Mesures relatives aux fonds propres :

  • Augmentation de capital: Une augmentation de capital permet à la société de disposer de nouveaux capitaux propres. L'augmentation de capital peut être réalisée en espèces, par un apport en nature ou par la conversion de dettes en capital ("debt equity swap"). La dernière variante, la conversion de dettes en capital, ne fournit pas de nouveaux fonds à l'entreprise, mais la libère de ses dettes et renforce ses fonds propres. Dans le cas d'une augmentation de capital, des actions privilégiées peuvent également être créées, lesquelles donnent aux nouveaux actionnaires des avantages tels que des droits préférentiels aux dividendes ou une préférence sur le bénéfice de liquidation, donnant ainsi des incitations nécessaires aux investisseurs au capital-risque.
  • Réduction de capital: La réduction du capital peut améliorer le bilan et donc faciliter la levée de nouveaux fonds propres. Toutefois, la réduction du capital ne suffit pas à elle seule et ne s'avère utile que si elle est utilisée avec d'autres mesures.
  • Coup d'accordéon: Au travers du coup d'accordéon, le capital social est réduit et immédiatement augmenté à nouveau. Ainsi, le capital social déjà épuisé est remplacé par du nouveau capital. Si le capital social est à nouveau augmenté pour atteindre le même montant que le capital social initial, le droit des sociétés prévoit une procédure simplifiée.
  • Contribution aux réserves: Par le biais d'une contribution aux réserves d'apport en capital, les actionnaires injectent de nouveaux capitaux propres dans l'entreprise sans avoir à procéder à une augmentation de capital.

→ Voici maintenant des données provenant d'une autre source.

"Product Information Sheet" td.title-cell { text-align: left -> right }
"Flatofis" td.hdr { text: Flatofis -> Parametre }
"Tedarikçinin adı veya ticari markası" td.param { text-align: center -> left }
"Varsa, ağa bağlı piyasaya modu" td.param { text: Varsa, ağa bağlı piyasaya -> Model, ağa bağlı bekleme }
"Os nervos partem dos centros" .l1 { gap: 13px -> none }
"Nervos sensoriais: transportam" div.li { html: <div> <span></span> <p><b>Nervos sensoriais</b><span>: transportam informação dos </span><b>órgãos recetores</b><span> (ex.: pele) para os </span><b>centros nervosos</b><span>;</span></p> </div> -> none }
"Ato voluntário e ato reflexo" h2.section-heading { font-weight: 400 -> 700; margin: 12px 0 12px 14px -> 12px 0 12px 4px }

Une réserve d'apport en capital qui a été reconnue fiscalement peut être remboursée aux actionnaires sans imposition. Tout comme les bénéfices, ces réserves sont dues à tous les actionnaires au pro rata de leur participation dans la société. Si cette dernière est détenue par plusieurs actionnaires, chaque actionnaire devrait en principe apporter sa contribution aux réserves d'apport en capital dans la mesure de sa participation antérieure au capital; à défaut, les actionnaires défaillants se retrouveraient enrichis des contributions des actionnaires qui se seraient exécutés. Ce problème ne se pose pas dans le cas des sociétés qui ont un actionnaire unique.
  • Capital participation: La création d'un capital participation apporte à l'entreprise de nouveaux fonds propres. Toutefois, les souscripteurs de bons de participation n'ont pas de droit de vote dans la société. Cela permet à cette dernière de se recapitaliser sans modifier la structure de ses droits sociaux.
  • Fusion de restructuration: Dans le cadre d'une restructuration par fusion, une entreprise en difficulté fusionne avec une entreprise saine. La société acquéreuse doit disposer de suffisamment de fonds propres pour couvrir la perte en capital ou le surendettement de la société acquise. Cette alternative peut s'avérer particulièrement efficace dans le cadre d'une restructuration de groupe.
  • Réévaluation des actifs et des réserves: Si l'entreprise présente une perte en capital, les propriétés immobilières ou les investissements dont la valeur réelle a augmenté par rapport à leur prix d'acquisition ou de production peuvent être réévalués. En contrepartie, le montant correspondant à cette réévaluation doit être comptabilisé comme une réserve de fonds propres. L'auditeur doit ensuite confirmer à l'assemblée générale des actionnaires que les dispositions légales régissant la réévaluation ont été respectées.

Cette liste n'est pas exhaustive et il existe d'autres mesures disponibles dans la trousse de premiers secours d'une entreprise. Les obligations mentionnées en introduction s'appliquent également aux gérants d'une société à responsabilité limitée et les mesures énumérées ci-dessus peuvent, dans une large mesure, également s'appliquer à ce type de société.